The homologation of requirements related to the pandemic from coronavirus for international travelers is the main challenge in the recovery of the airlines of Latin America, that although it advances, threatens to hold back from not achieving consensus with the health authorities, said executives of the sector in the region.
Passengers suffer from constant delays and restrictions when traveling from one country to another due to differences in the rules at the time of entry, in search of containing infections of different strains of COVID-19.
“Homologation is strictly necessary to generate confidence for people to return to fly,” said Jose Ricardo Botelho, executive director of the Latin American and Caribbean Air Transport Association (ALTA).

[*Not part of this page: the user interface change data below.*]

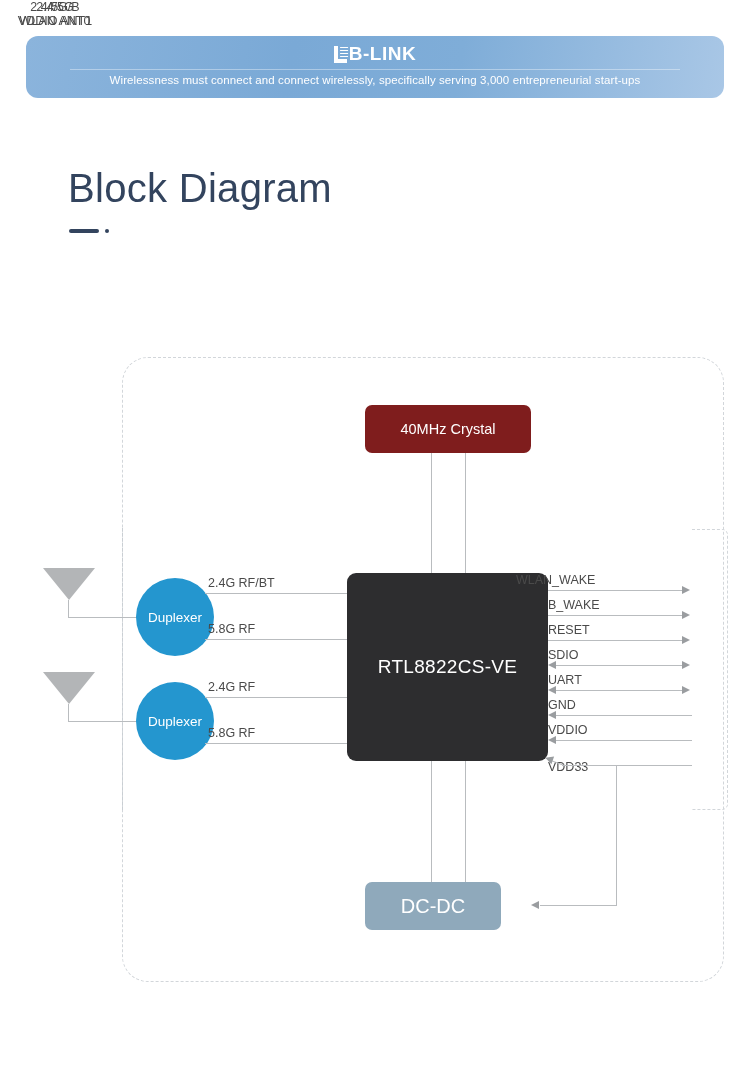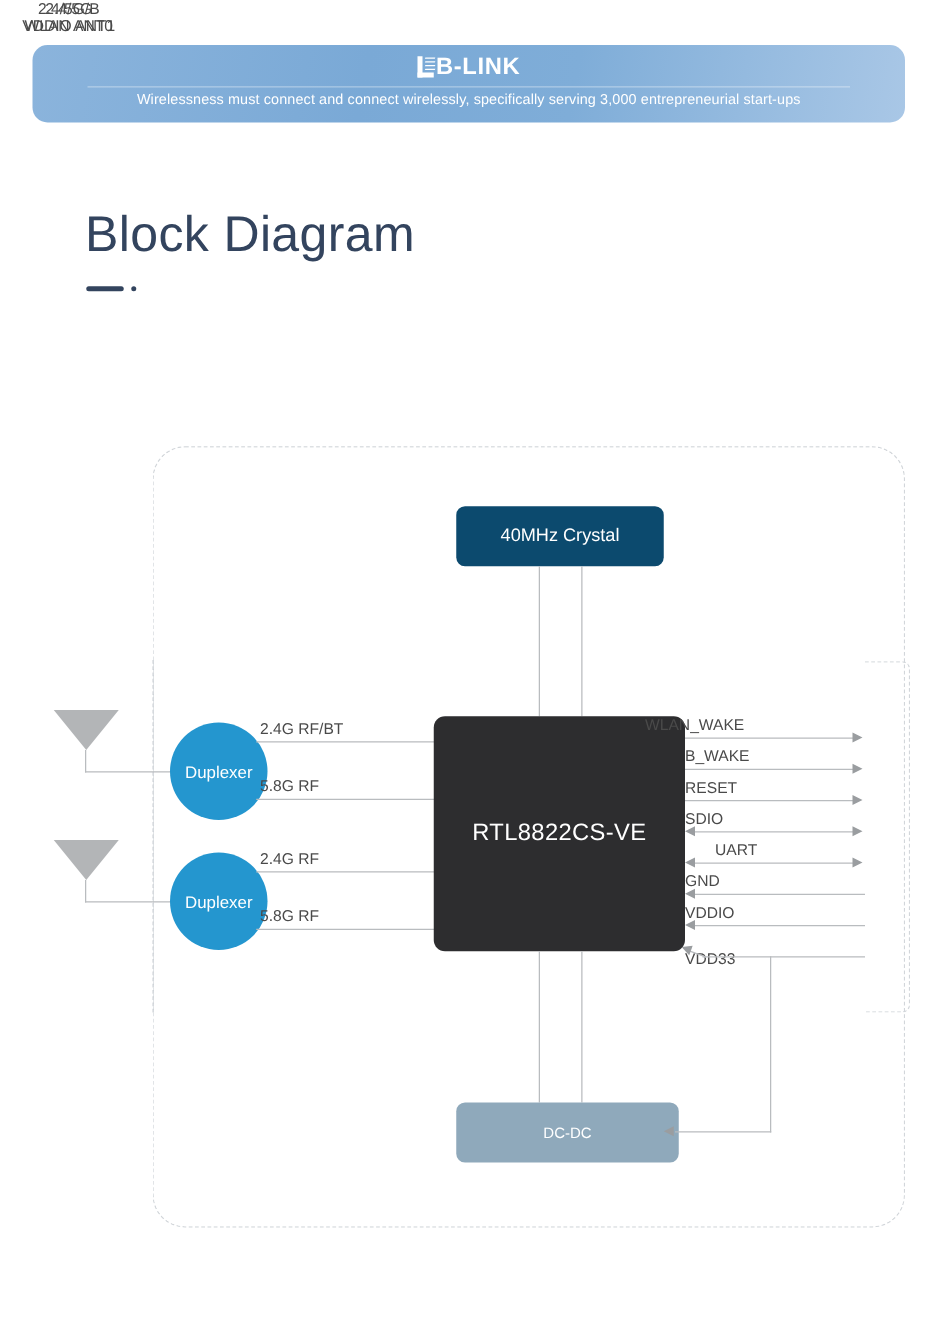--- a/index.html
+++ b/index.html
@@ -134,38 +134,38 @@
     width: 0; height: 282px;
     border-left: 1.4px dashed #c9ced3;
   }
 
   
   .block { position: absolute; display: flex; align-items: center; justify-content: center; color: #ffffff; }
 
   .crystal {
     left: 365px; top: 405px;
     width: 166px; height: 48px;
-    background: #0c4a6e;
+    background: #7f1d1d;
     border-radius: 7px;
     font-size: 14.5px;
   }
   .chip {
     left: 347px; top: 573px;
     width: 201px; height: 188px;
     background: #2d2d2f;
     border-radius: 9px;
     font-size: 19px;
     letter-spacing: .3px;
   }
   .dcdc {
     left: 365px; top: 882px;
-    width: 178px; height: 48px;
+    width: 136px; height: 48px;
     background: #8fa9bb;
     border-radius: 7px;
-    font-size: 12px;
+    font-size: 20px;
   }
   .duplexer {
     width: 78px; height: 78px;
     border-radius: 50%;
     background: #2496cf;
     font-size: 13.5px;
   }
   .dup1 { left: 136px; top: 578px; }
   .dup2 { left: 136px; top: 682px; }
 
@@ -296,21 +296,21 @@
 
     <div class="wirelabel" style="left:548px; top:623px; width:144px;">RESET</div>
     <div class="wire h" style="left:548px; top:640px; width:136px;"></div>
     <div class="arrow right" style="left:682px; top:636px;"></div>
 
     <div class="wirelabel" style="left:548px; top:648px; width:144px;">SDIO</div>
     <div class="wire h" style="left:556px; top:665px; width:128px;"></div>
     <div class="arrow right" style="left:682px; top:661px;"></div>
     <div class="arrow left" style="left:548px; top:661px;"></div>
 
-    <div class="wirelabel" style="left:548px; top:673px; width:144px;padding-left:24px;">UART</div>
+    <div class="wirelabel" style="left:548px; top:673px; width:144px;">UART</div>
     <div class="wire h" style="left:556px; top:690px; width:128px;"></div>
     <div class="arrow right" style="left:682px; top:686px;"></div>
     <div class="arrow left" style="left:548px; top:686px;"></div>
 
     <div class="wirelabel" style="left:548px; top:698px; width:144px;">GND</div>
     <div class="wire h" style="left:556px; top:715px; width:136px;"></div>
     <div class="arrow left" style="left:548px; top:711px;"></div>
 
     <div class="wirelabel" style="left:548px; top:723px; width:144px;">VDDIO</div>
     <div class="wire h" style="left:556px; top:740px; width:136px;"></div>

For representatives of the sector, the differences lie in the diversity of requirements established by the various health authorities between nations for international travelers.
“What is missing now is for us to agree and not have these requirements so different between countries, which change so frequently, because what generates uncertainty for the passenger, also difficulties for the airlines themselves and airline personnel ”Said Pedro Heilbron, president of Copa Airlines.
“When someone carries passengers and there are thousands of requirements, it is practically impossible for some passengers not to have the correct role,” he added to journalists at the start of the annual meeting of airlines in Latin America and the Caribbean, on Saturday in Bogotá.
The manager said that there are even countries that are fining airlines for some failures in meeting the requirements for the arrival of passengers, which he refrained from revealing.
Nearly a year and a half of travel restrictions have put airlines and airports around the world under severe financial pressure, requiring a more complete reopening in order to recover and maintain millions of jobs.
“In general there are quite a few agreements and in general there is a relative standardization, but the big differences come from the health authorities,” emphasized Lucas Rodríguez, head of the air transport office of the Civil Aeronautics of Colombia.
Attention to the requirements to minimize COVID-19 contagion among air travelers has caused additional costs for airlines, some of which already suffered from red numbers on their balance sheets since before the pandemic.
The International Air Transport Association (IATA), the industry’s leading trade body, earlier this month revised the net losses in airlines for this year to $ 51.8 billion, from $ 47.7 billion estimated in April.
But the agency estimated that the negative balance would drop to about $ 11.6 billion in 2022.